__What this task involves__. Restate the records word for word, omitting nothing.

__Information provided__.
-*-
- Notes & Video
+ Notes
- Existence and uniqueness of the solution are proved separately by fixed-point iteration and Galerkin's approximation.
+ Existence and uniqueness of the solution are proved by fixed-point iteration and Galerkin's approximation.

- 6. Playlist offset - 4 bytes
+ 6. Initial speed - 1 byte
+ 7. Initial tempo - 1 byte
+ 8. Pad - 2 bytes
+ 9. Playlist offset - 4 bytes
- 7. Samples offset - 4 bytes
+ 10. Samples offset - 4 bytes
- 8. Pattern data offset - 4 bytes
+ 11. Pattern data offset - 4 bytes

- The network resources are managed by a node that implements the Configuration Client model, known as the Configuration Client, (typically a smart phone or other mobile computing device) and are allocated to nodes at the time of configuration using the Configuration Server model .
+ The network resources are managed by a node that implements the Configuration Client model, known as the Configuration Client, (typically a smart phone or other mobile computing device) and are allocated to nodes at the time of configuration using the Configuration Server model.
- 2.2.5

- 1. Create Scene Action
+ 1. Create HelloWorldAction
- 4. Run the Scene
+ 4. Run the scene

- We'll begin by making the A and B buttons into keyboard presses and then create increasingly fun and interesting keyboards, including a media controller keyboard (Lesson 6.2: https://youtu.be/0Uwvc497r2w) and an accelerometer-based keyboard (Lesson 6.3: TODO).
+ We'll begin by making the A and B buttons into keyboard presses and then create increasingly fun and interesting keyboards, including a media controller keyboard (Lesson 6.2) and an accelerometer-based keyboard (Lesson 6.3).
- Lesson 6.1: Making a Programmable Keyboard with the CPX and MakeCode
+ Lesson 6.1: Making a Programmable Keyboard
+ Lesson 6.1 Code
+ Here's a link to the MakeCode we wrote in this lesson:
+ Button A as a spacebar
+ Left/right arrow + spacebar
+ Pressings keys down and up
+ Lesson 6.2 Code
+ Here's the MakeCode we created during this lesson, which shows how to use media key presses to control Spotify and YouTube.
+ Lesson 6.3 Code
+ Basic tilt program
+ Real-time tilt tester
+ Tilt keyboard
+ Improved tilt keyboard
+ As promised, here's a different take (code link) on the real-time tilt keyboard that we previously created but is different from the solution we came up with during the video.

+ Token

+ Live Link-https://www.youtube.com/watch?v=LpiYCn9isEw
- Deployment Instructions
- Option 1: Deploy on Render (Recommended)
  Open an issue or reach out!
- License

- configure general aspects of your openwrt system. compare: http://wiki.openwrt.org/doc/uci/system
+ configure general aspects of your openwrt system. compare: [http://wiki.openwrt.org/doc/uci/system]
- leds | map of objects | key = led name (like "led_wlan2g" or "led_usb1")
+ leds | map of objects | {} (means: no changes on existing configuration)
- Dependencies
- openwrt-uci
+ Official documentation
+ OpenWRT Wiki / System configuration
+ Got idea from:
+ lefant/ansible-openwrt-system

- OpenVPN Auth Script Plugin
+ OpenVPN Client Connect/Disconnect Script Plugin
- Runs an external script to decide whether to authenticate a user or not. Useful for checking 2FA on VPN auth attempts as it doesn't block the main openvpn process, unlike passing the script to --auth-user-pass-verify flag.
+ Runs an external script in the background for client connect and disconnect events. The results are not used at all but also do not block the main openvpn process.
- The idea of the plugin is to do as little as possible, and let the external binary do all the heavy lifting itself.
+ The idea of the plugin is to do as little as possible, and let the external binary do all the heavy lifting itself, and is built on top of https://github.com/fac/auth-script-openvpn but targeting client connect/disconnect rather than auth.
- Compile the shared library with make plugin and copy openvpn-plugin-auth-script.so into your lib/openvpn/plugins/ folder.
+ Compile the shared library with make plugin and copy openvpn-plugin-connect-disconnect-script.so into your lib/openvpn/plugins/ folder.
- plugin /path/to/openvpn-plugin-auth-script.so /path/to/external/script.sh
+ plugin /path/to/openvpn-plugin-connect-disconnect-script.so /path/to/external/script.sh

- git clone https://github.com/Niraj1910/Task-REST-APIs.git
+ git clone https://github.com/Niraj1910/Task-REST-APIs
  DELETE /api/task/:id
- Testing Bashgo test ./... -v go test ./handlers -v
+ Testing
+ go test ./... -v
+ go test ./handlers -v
-*-
__Expected answer__.
- Notes & Video
+ Notes
- Existence and uniqueness of the solution are proved separately by fixed-point iteration and Galerkin's approximation.
+ Existence and uniqueness of the solution are proved by fixed-point iteration and Galerkin's approximation.

- 6. Playlist offset - 4 bytes
+ 6. Initial speed - 1 byte
+ 7. Initial tempo - 1 byte
+ 8. Pad - 2 bytes
+ 9. Playlist offset - 4 bytes
- 7. Samples offset - 4 bytes
+ 10. Samples offset - 4 bytes
- 8. Pattern data offset - 4 bytes
+ 11. Pattern data offset - 4 bytes

- The network resources are managed by a node that implements the Configuration Client model, known as the Configuration Client, (typically a smart phone or other mobile computing device) and are allocated to nodes at the time of configuration using the Configuration Server model .
+ The network resources are managed by a node that implements the Configuration Client model, known as the Configuration Client, (typically a smart phone or other mobile computing device) and are allocated to nodes at the time of configuration using the Configuration Server model.
- 2.2.5

- 1. Create Scene Action
+ 1. Create HelloWorldAction
- 4. Run the Scene
+ 4. Run the scene

- We'll begin by making the A and B buttons into keyboard presses and then create increasingly fun and interesting keyboards, including a media controller keyboard (Lesson 6.2: https://youtu.be/0Uwvc497r2w) and an accelerometer-based keyboard (Lesson 6.3: TODO).
+ We'll begin by making the A and B buttons into keyboard presses and then create increasingly fun and interesting keyboards, including a media controller keyboard (Lesson 6.2) and an accelerometer-based keyboard (Lesson 6.3).
- Lesson 6.1: Making a Programmable Keyboard with the CPX and MakeCode
+ Lesson 6.1: Making a Programmable Keyboard
+ Lesson 6.1 Code
+ Here's a link to the MakeCode we wrote in this lesson:
+ Button A as a spacebar
+ Left/right arrow + spacebar
+ Pressings keys down and up
+ Lesson 6.2 Code
+ Here's the MakeCode we created during this lesson, which shows how to use media key presses to control Spotify and YouTube.
+ Lesson 6.3 Code
+ Basic tilt program
+ Real-time tilt tester
+ Tilt keyboard
+ Improved tilt keyboard
+ As promised, here's a different take (code link) on the real-time tilt keyboard that we previously created but is different from the solution we came up with during the video.

+ Token

+ Live Link-https://www.youtube.com/watch?v=LpiYCn9isEw
- Deployment Instructions
- Option 1: Deploy on Render (Recommended)
  Open an issue or reach out!
- License

- configure general aspects of your openwrt system. compare: http://wiki.openwrt.org/doc/uci/system
+ configure general aspects of your openwrt system. compare: [http://wiki.openwrt.org/doc/uci/system]
- leds | map of objects | key = led name (like "led_wlan2g" or "led_usb1")
+ leds | map of objects | {} (means: no changes on existing configuration)
- Dependencies
- openwrt-uci
+ Official documentation
+ OpenWRT Wiki / System configuration
+ Got idea from:
+ lefant/ansible-openwrt-system

- OpenVPN Auth Script Plugin
+ OpenVPN Client Connect/Disconnect Script Plugin
- Runs an external script to decide whether to authenticate a user or not. Useful for checking 2FA on VPN auth attempts as it doesn't block the main openvpn process, unlike passing the script to --auth-user-pass-verify flag.
+ Runs an external script in the background for client connect and disconnect events. The results are not used at all but also do not block the main openvpn process.
- The idea of the plugin is to do as little as possible, and let the external binary do all the heavy lifting itself.
+ The idea of the plugin is to do as little as possible, and let the external binary do all the heavy lifting itself, and is built on top of https://github.com/fac/auth-script-openvpn but targeting client connect/disconnect rather than auth.
- Compile the shared library with make plugin and copy openvpn-plugin-auth-script.so into your lib/openvpn/plugins/ folder.
+ Compile the shared library with make plugin and copy openvpn-plugin-connect-disconnect-script.so into your lib/openvpn/plugins/ folder.
- plugin /path/to/openvpn-plugin-auth-script.so /path/to/external/script.sh
+ plugin /path/to/openvpn-plugin-connect-disconnect-script.so /path/to/external/script.sh

- git clone https://github.com/Niraj1910/Task-REST-APIs.git
+ git clone https://github.com/Niraj1910/Task-REST-APIs
  DELETE /api/task/:id
- Testing Bashgo test ./... -v go test ./handlers -v
+ Testing
+ go test ./... -v
+ go test ./handlers -v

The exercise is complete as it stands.